Note: c1 is referenced by both c3 and c4 — fan-out in the transposed fragment itself. This is handled correctly by subsequent transforms (see next section).


III. Higher-Order AD and Accumulation Correctness

FoR: differentiate the transposed fragment

The transposed fragment T1 computes ct_x = 4x · ct_y as a function of (x, ct_y). To get the second derivative (FoR), differentiate T1 wrt x via resolve([F0, T1]).

Primal tangents:

dp0 = dx2
dp1 = d(Add(p0, p0)) = Add(dx2, dx2) = 2·dx2

Tangent of each T1 node (dc0 = None because ct_y does not depend on x):

dc1 = d(Mul(p0, c0)):  dp0 = dx2, dc0 = None
    → Mul(dx2, c0) = dx2 · ct_y

dc2 = d(Mul(p1, c0)):  dp1 = 2·dx2, dc0 = None
    → Mul(Add(dx2, dx2), c0) = 2·dx2 · ct_y

dc3 = d(Add(c2, c1)):  ← accumulation Add, linearized normally
    → Add(dc2, dc1) = 2·dx2·ct_y + dx2·ct_y = 3·dx2·ct_y

dc4 = d(Add(c3, c1)):  ← accumulation Add, linearized normally
    → Add(dc3, dc1) = 3·dx2·ct_y + dx2·ct_y = 4·dx2·ct_y

Result: dc4 = 4·dx2·ct_y → f’’ = 4 ✓ (f=2x², f’=4x, f’’=4)
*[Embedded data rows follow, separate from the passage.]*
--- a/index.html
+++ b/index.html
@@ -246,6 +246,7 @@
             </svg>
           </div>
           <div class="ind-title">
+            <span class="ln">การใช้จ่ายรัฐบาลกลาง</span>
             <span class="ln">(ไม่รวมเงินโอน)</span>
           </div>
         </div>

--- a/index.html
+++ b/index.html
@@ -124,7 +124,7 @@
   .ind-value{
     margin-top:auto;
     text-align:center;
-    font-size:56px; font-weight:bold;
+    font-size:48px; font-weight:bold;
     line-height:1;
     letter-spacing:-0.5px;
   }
Why this is self-consistent

  1. Accumulation produces normal graph nodes. The Add nodes emitted during transpose carry mode=Linear{[active, active]}. They have the same linearize and transpose_rule as any other Add node.
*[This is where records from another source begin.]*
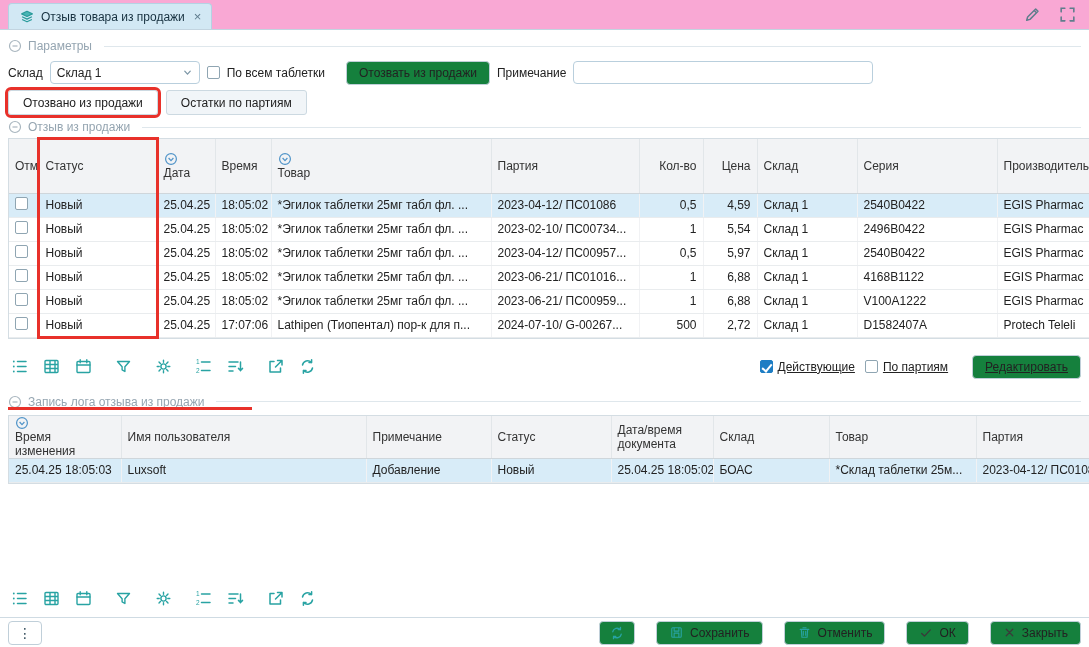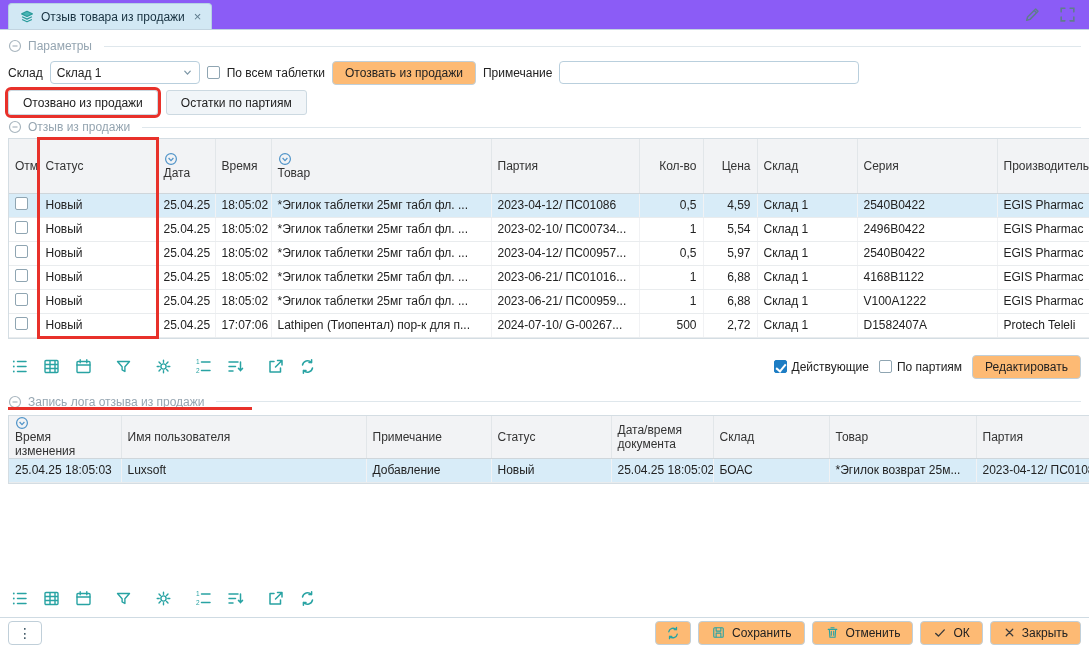--- a/index.html
+++ b/index.html
@@ -16,7 +16,7 @@
 
   
   .titlebar {
-    height: 30px; background: #8b5cf6; border-bottom: 1px solid #c2d4e0;
+    height: 30px; background: #f9a8d4; border-bottom: 1px solid #c2d4e0;
     display: flex; align-items: flex-end; padding: 0 8px; position: relative;
   }
   .doc-tab {

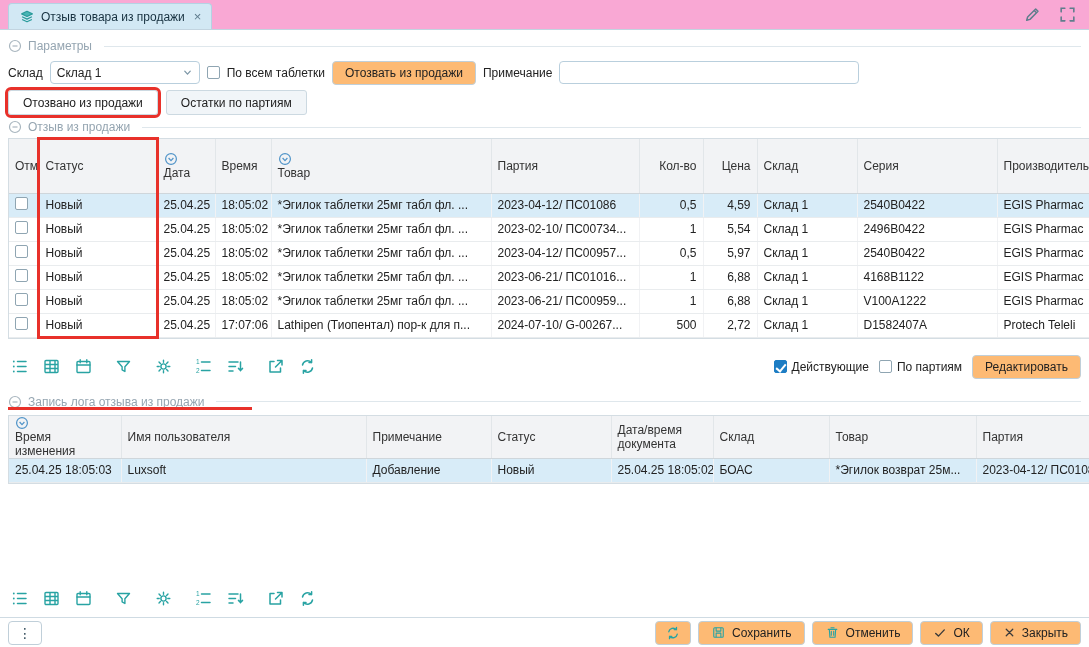--- a/index.html
+++ b/index.html
@@ -58,8 +58,8 @@
     border: solid #fff; border-width: 0 2px 2px 0; transform: rotate(40deg);
   }
   .btn {
-    height: 24px; padding: 0 12px; background: #fdba74; border: 1px solid #c0cfd9; border-radius: 4px;
-    color: #222; display: inline-flex; align-items: center; gap: 6px; white-space: nowrap;
+    height: 24px; padding: 0 12px; background: #15803d; border: 1px solid #c0cfd9; border-radius: 4px;
+    color: #222; display: inline-flex; align-items: center; gap: 6px; white-space: nowrap; margin-left: 14px;
   }
 
   

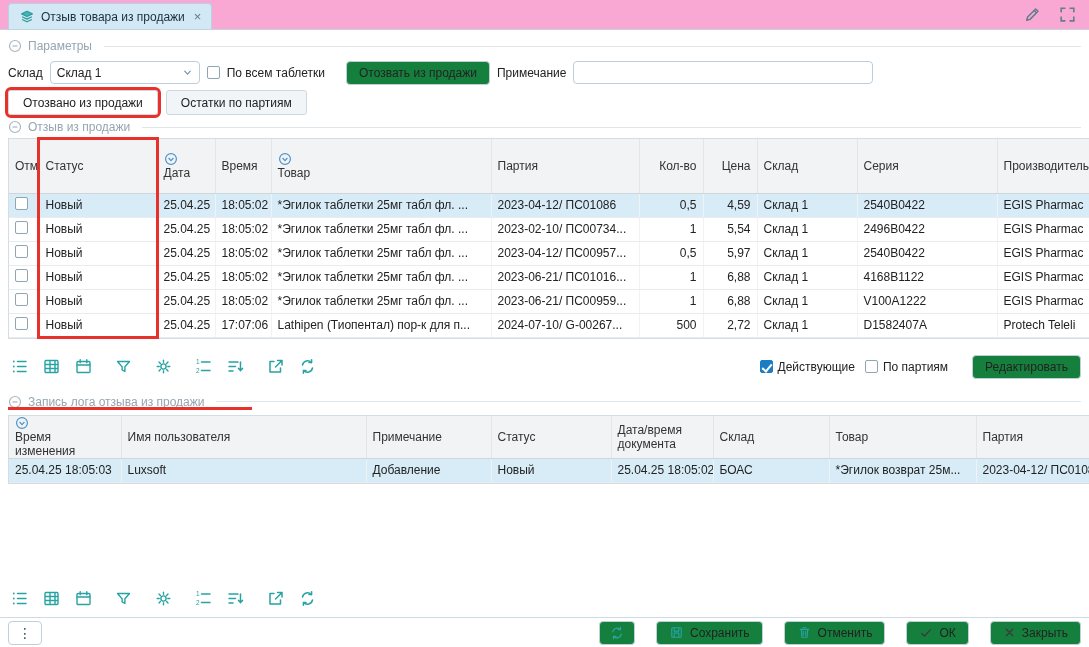--- a/index.html
+++ b/index.html
@@ -95,7 +95,7 @@
   .sorticon { vertical-align: -3px; margin-right: 3px; }
 
   
-  .toolbar { margin: 14px 8px 0; height: 28px; display: flex; align-items: center; gap: 10px; }
+  .toolbar { margin: 14px 8px 0; height: 28px; display: flex; align-items: center; gap: 10px; text-decoration: underline; }
   .icon-btn { width: 22px; height: 22px; background: none; border: none; padding: 0;
     display: inline-flex; align-items: center; justify-content: center; flex: none; }
   .gap-l { margin-left: 8px; }

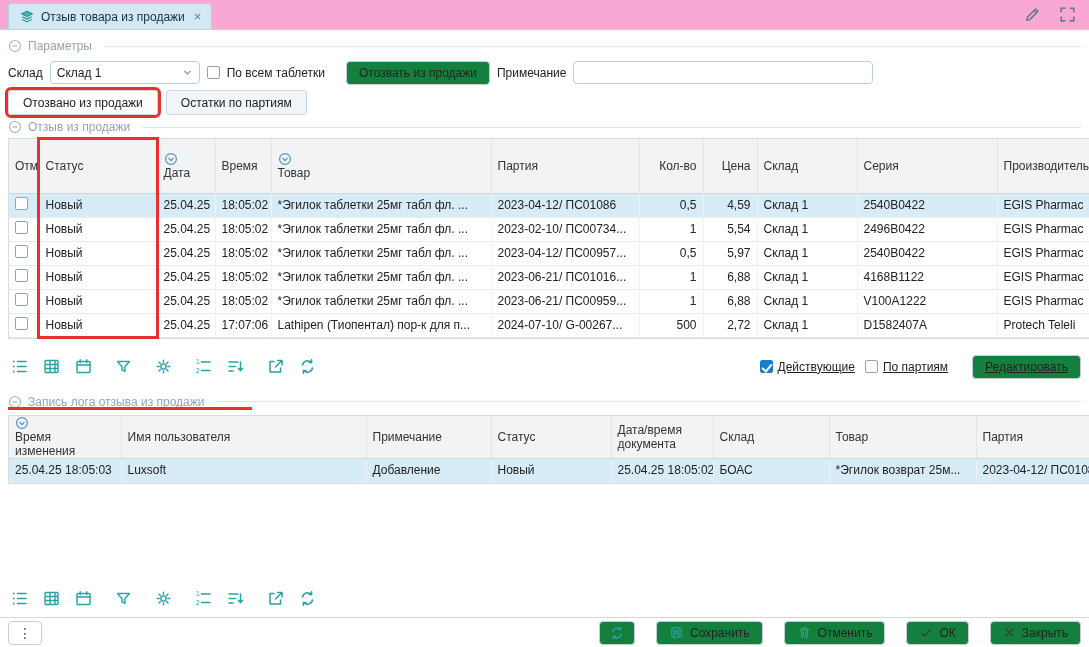--- a/index.html
+++ b/index.html
@@ -436,7 +436,7 @@
           <td>Новый</td>
           <td>25.04.25 18:05:02</td>
           <td>БОАС</td>
-          <td>*Эгилок возврат 25м...</td>
+          <td>*Склад таблетки 25м...</td>
           <td>2023-04-12/ ПС01086</td>
         </tr>
       </tbody>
  2. Fan-out in transposed fragments is safe. c1 is used by both c3 and c4. In the forward direction (FoR), dc1 feeds into both dc3 and dc4’s linearize — this is just multiple references to the same tangent value, which is always correct in forward mode.

  3. Further transpose (RoR) also works. If we transpose the FoR fragment, dc1 being used twice would cause two cotangents to flow to dc1’s key. The same HashMap accumulation mechanism handles this recursively.

  4. No special-casing at any level. The differentiate and transpose algorithms are uniform: differentiate calls Op::linearize for each node, transpose calls Op::transpose_rule and accumulates. The accumulation Add is indistinguishable from any other Add in the graph.


IV. Typical Pipelines

JVP:
  build -> resolve -> differentiate -> materialize_merge -> compile -> eval

VJP (grad):
  build -> resolve -> differentiate -> transpose -> materialize_merge -> compile -> eval

2nd directional derivative (FoF):
  build -> resolve -> differentiate -> resolve -> differentiate
       -> materialize_merge -> compile -> eval

HVP (FoR = jvp(vjp(f))):
  build -> resolve -> differentiate -> transpose -> resolve -> differentiate
       -> materialize_merge -> compile -> eval

n-th derivative:
  build -> (resolve -> differentiate) x n -> [transpose] -> materialize_merge -> compile -> eval

resolve, materialize_merge, compile, eval are provided by computegraph-rs. tidu-rs only adds differentiate and transpose.


V. Linear Nodes

The linear graph uses the same primitive set as the primal graph. There is no dedicated Scale primitive.

Mul(a, dx)   mode=Linear { active_mask=[fixed, active] }
Add(dx, dy)  mode=Linear { active_mask=[active, active] }
Exp(x)       mode=Primal

The linearization of Exp(x) emits:

Mul(External(exp(x)), dx) mode=Linear { active_mask=[fixed, active] }

Active mask is part of identity (OpMode::Linear vs Primal). Nodes that evaluate the same way but transpose differently must not alias.


VI. Design Boundaries

tidu-rs owns:
  - differentiate (JVP transform)
  - transpose (reverse linear flow)
  - LinearFragment data structure

tidu-rs does NOT own:
  - graph infrastructure → computegraph-rs
  - PrimitiveOp trait → chainrules-rs
  - concrete primitives → downstream (tenferro-rs)